-- Data to examine follows --

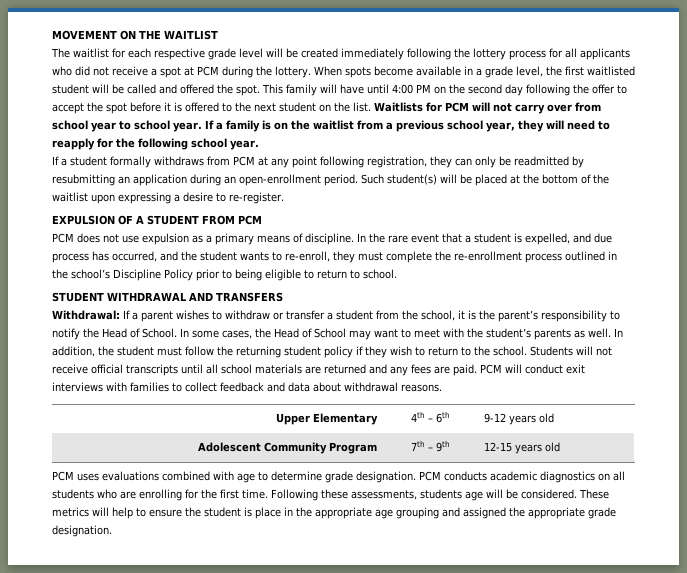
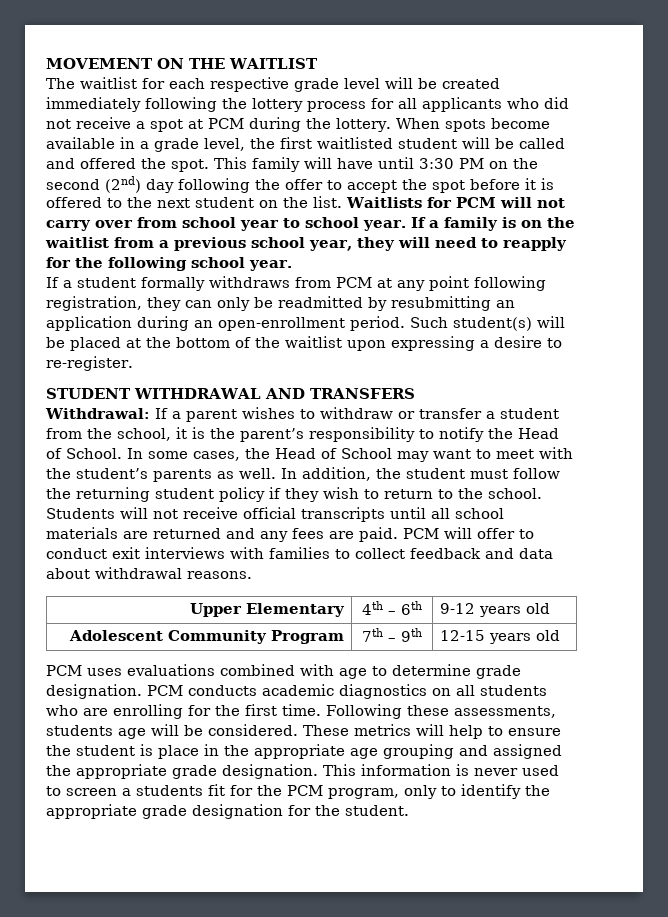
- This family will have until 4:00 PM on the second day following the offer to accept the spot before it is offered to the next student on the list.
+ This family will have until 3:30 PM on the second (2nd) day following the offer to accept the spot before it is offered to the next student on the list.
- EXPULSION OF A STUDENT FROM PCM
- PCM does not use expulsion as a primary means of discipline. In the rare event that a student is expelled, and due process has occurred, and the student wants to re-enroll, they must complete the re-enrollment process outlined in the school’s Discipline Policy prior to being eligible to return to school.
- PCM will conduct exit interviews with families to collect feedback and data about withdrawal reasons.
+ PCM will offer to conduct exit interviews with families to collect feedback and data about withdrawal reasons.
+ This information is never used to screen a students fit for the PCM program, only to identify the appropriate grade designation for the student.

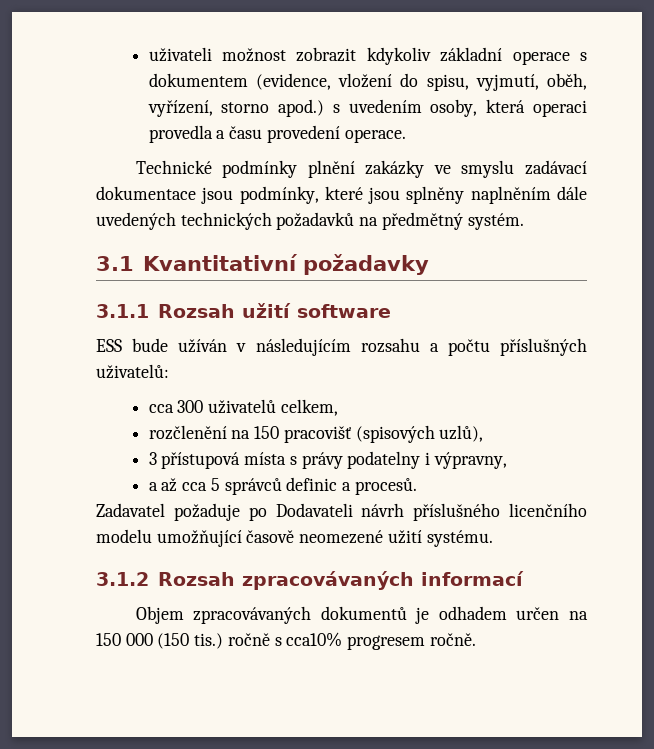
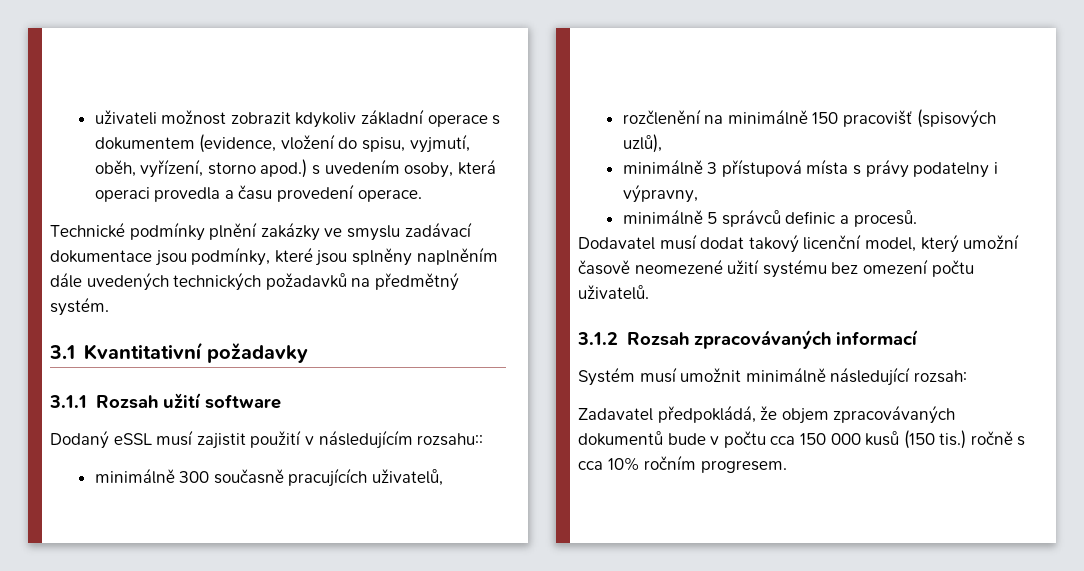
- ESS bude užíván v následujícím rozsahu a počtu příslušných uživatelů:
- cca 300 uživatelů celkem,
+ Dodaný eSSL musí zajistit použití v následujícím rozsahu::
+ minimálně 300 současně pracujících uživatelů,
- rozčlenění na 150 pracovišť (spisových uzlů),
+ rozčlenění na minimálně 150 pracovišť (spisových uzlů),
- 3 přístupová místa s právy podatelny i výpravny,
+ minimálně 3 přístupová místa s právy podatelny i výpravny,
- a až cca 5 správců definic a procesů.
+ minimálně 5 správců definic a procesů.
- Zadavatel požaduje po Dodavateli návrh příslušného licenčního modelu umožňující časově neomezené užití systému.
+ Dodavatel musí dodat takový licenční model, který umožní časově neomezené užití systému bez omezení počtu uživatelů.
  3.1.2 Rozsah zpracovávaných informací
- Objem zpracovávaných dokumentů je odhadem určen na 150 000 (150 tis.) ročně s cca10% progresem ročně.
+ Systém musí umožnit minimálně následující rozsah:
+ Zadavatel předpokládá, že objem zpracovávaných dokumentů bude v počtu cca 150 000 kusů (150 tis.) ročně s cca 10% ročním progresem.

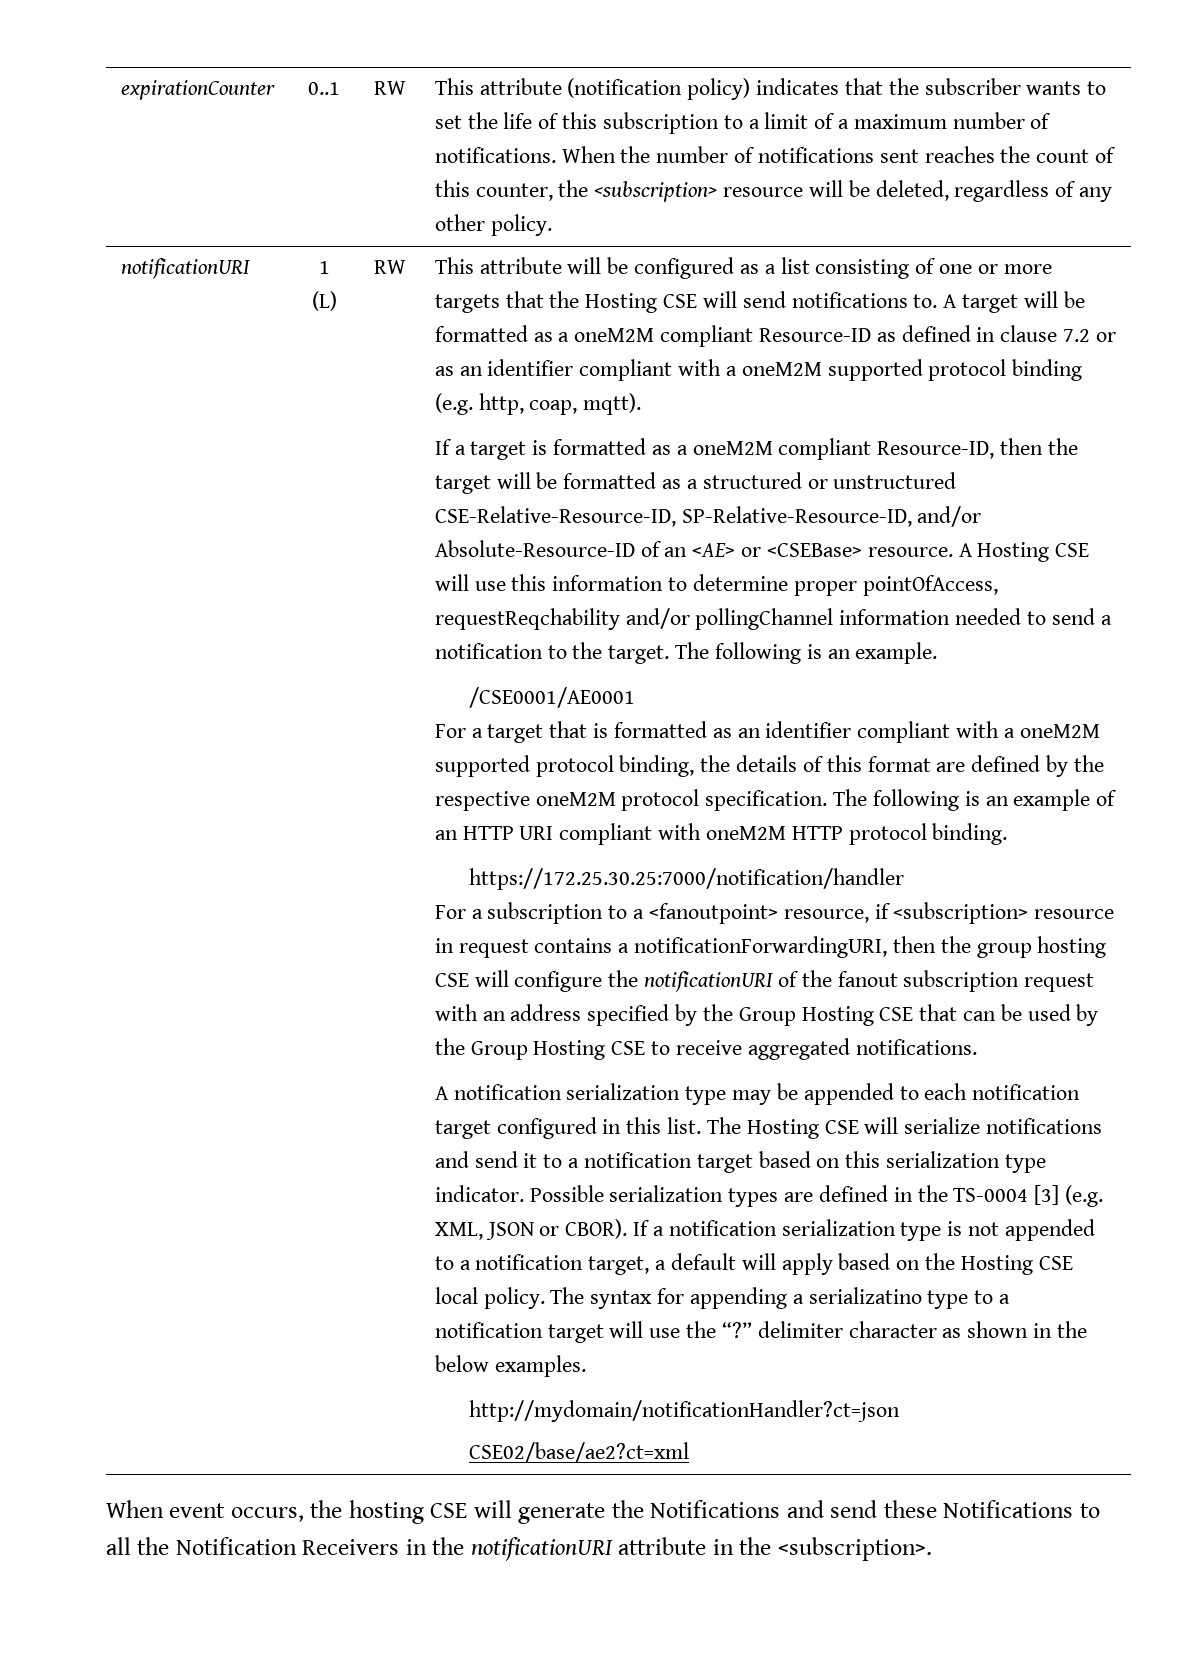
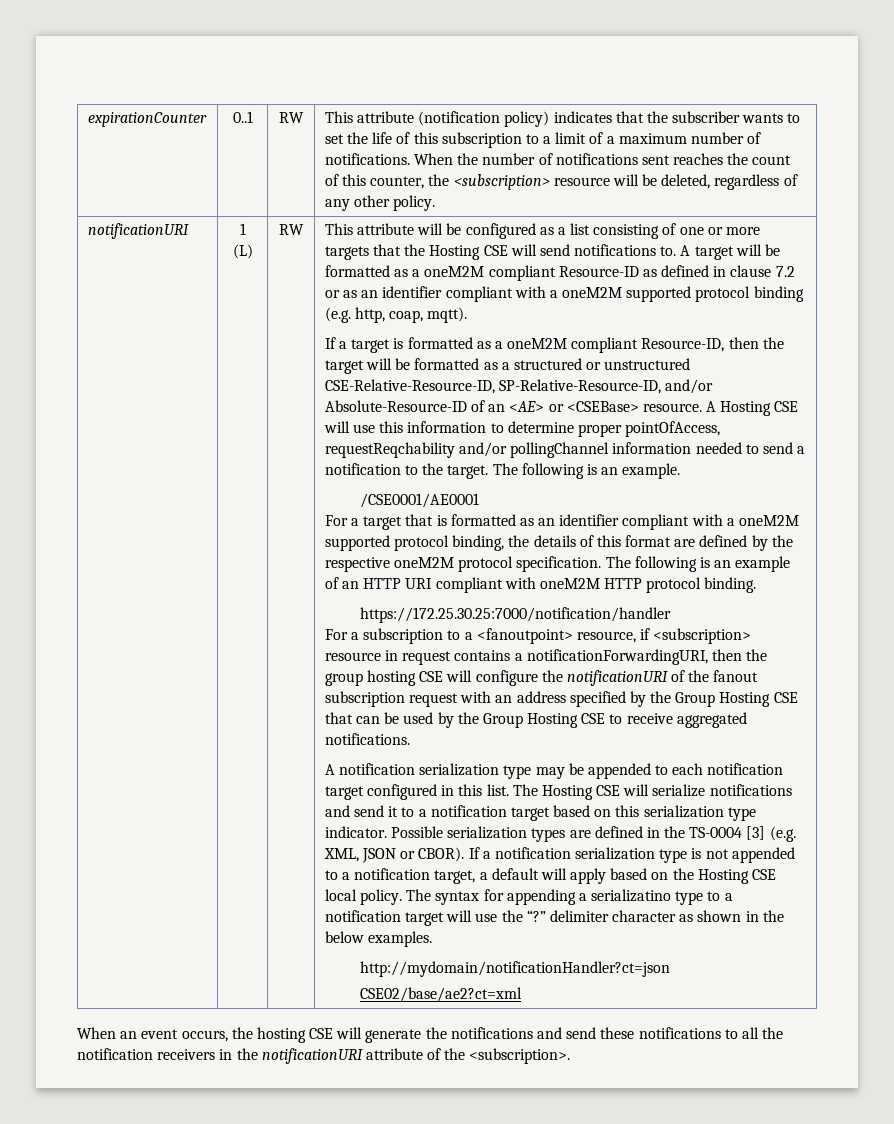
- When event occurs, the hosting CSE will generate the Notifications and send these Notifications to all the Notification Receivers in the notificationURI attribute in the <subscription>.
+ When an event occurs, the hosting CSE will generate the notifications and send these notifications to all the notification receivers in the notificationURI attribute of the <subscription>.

-- Data to examine concluded --

# [Required action]
Scan the data above. Return every line with "uzlů" in it.

# [Exercise solution]
- rozčlenění na 150 pracovišť (spisových uzlů),
+ rozčlenění na minimálně 150 pracovišť (spisových uzlů),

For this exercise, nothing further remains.